= Work required =
Quote exactly and only this range of lines in the data below: the line that holds "margin:0; font-size:23px; font-weight:400;" to the line that holds "-76,7 +76,7 @@", both included.

(Records from a collection)
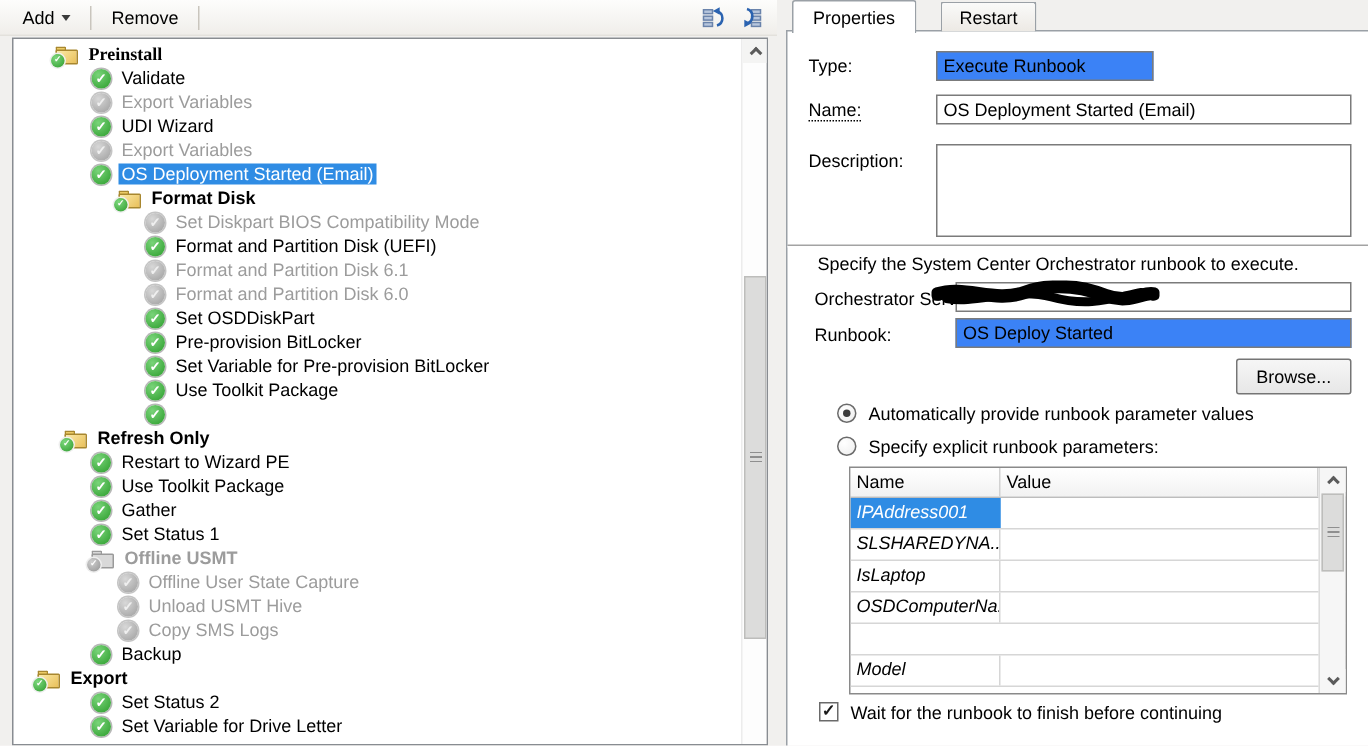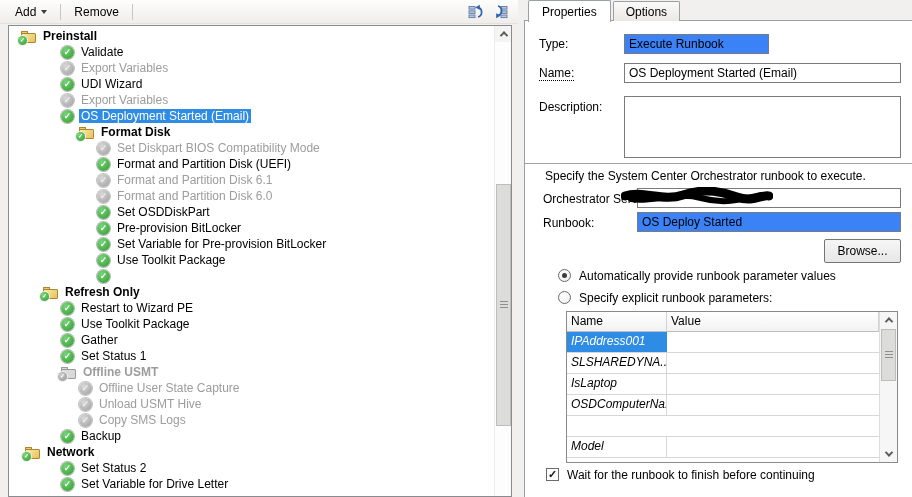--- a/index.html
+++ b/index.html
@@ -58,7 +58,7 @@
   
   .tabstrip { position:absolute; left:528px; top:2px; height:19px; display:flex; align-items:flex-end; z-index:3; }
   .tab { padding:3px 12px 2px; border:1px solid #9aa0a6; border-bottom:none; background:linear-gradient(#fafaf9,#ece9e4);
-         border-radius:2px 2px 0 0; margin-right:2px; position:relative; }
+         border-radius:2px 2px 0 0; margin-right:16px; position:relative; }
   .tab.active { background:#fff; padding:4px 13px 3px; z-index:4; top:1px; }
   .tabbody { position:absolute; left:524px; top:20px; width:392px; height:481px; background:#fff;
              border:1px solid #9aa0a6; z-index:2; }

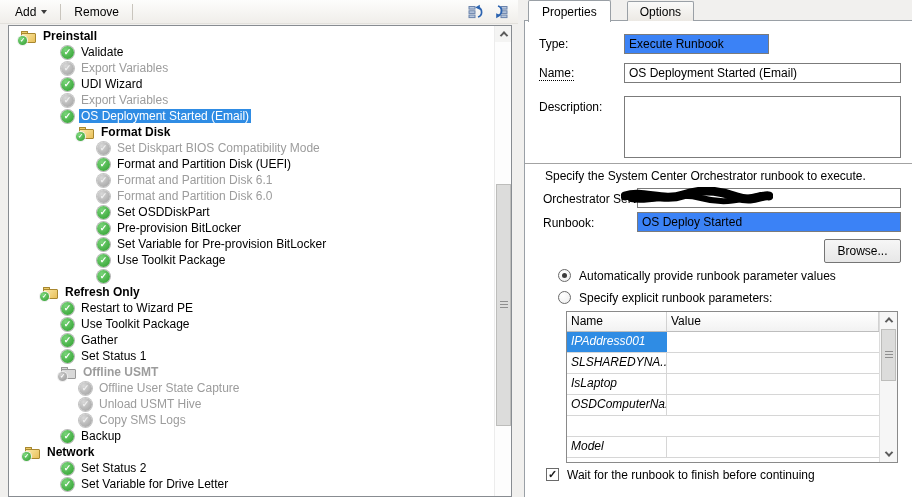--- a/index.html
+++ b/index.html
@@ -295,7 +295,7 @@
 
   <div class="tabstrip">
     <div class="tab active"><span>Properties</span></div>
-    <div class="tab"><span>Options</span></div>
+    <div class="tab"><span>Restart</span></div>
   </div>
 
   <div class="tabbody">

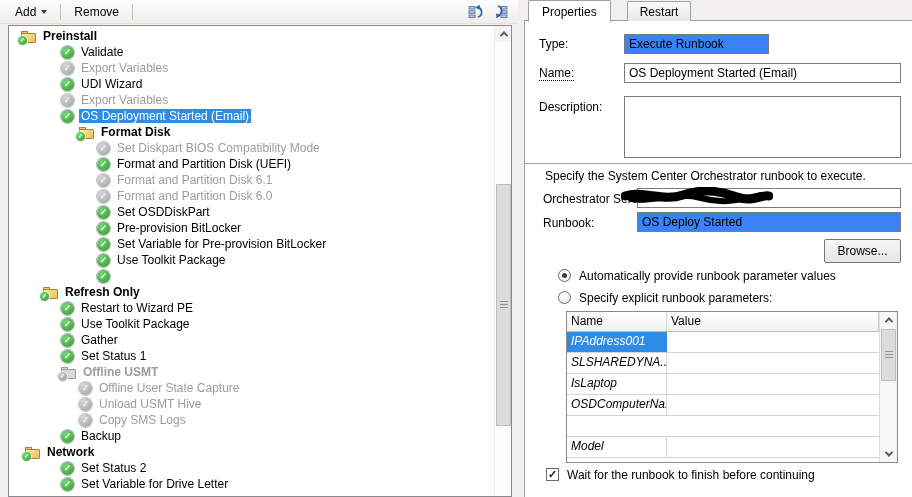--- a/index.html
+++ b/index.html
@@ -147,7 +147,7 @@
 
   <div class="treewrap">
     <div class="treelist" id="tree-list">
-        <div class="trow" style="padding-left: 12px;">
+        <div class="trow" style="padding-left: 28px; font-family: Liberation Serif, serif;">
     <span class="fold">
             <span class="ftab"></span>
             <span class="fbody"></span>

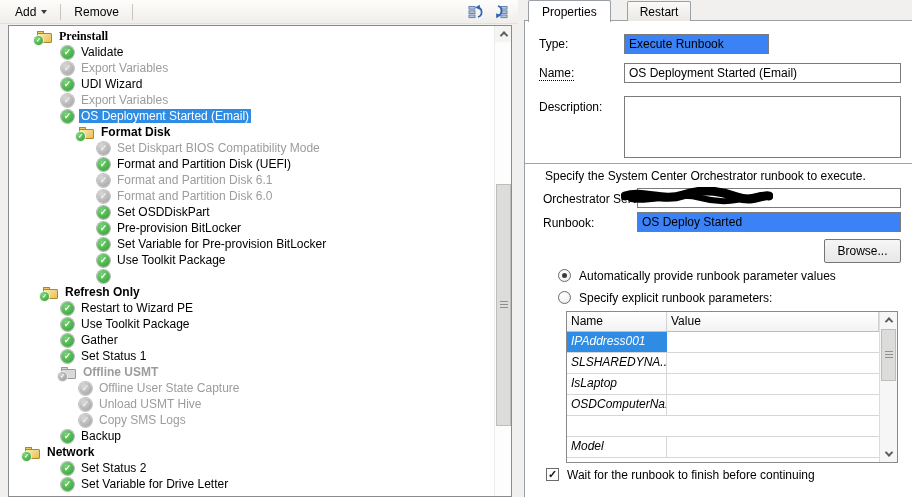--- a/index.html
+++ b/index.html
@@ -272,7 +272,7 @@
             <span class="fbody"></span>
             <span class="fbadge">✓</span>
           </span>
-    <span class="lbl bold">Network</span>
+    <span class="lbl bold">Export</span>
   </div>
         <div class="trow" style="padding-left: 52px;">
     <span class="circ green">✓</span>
...
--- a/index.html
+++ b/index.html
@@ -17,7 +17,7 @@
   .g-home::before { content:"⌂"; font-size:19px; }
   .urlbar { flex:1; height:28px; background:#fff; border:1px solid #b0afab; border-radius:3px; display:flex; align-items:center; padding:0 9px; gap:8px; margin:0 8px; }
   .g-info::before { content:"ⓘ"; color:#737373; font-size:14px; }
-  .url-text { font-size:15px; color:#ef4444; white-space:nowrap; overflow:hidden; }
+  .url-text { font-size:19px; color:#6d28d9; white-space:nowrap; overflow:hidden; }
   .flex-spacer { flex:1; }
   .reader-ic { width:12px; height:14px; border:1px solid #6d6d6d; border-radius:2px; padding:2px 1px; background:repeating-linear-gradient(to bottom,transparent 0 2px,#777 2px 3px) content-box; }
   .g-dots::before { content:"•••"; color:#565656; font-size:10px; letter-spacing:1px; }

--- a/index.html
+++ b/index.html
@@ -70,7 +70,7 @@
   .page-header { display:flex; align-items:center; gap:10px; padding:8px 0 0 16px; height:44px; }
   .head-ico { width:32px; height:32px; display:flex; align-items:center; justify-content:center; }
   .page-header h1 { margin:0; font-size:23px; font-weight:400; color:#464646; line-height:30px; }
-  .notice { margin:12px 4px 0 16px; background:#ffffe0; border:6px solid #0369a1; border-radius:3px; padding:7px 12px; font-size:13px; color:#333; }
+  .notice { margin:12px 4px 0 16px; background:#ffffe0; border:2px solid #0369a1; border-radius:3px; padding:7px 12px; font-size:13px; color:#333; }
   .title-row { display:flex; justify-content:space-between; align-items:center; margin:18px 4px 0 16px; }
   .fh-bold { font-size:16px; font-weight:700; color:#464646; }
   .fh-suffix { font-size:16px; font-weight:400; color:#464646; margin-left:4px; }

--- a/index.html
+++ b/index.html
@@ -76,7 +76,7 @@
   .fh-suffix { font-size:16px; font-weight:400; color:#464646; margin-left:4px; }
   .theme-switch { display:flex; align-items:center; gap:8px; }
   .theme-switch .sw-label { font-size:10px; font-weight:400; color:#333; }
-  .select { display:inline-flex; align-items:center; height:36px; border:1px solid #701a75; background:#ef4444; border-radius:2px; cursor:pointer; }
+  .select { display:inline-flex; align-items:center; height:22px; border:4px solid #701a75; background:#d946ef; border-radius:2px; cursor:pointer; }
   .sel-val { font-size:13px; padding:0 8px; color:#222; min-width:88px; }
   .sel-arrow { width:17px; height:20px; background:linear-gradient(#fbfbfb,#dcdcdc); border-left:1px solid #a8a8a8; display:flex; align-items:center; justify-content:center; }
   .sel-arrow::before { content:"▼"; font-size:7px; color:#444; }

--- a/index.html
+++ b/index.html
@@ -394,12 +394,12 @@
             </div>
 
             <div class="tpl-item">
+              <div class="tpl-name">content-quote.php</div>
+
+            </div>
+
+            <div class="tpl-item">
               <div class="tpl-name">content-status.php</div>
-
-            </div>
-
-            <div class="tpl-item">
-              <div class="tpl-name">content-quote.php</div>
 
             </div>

= Task output =
   .page-header h1 { margin:0; font-size:23px; font-weight:400; color:#464646; line-height:30px; }
-  .notice { margin:12px 4px 0 16px; background:#ffffe0; border:6px solid #0369a1; border-radius:3px; padding:7px 12px; font-size:13px; color:#333; }
+  .notice { margin:12px 4px 0 16px; background:#ffffe0; border:2px solid #0369a1; border-radius:3px; padding:7px 12px; font-size:13px; color:#333; }
   .title-row { display:flex; justify-content:space-between; align-items:center; margin:18px 4px 0 16px; }
   .fh-bold { font-size:16px; font-weight:700; color:#464646; }
   .fh-suffix { font-size:16px; font-weight:400; color:#464646; margin-left:4px; }

--- a/index.html
+++ b/index.html
@@ -76,7 +76,7 @@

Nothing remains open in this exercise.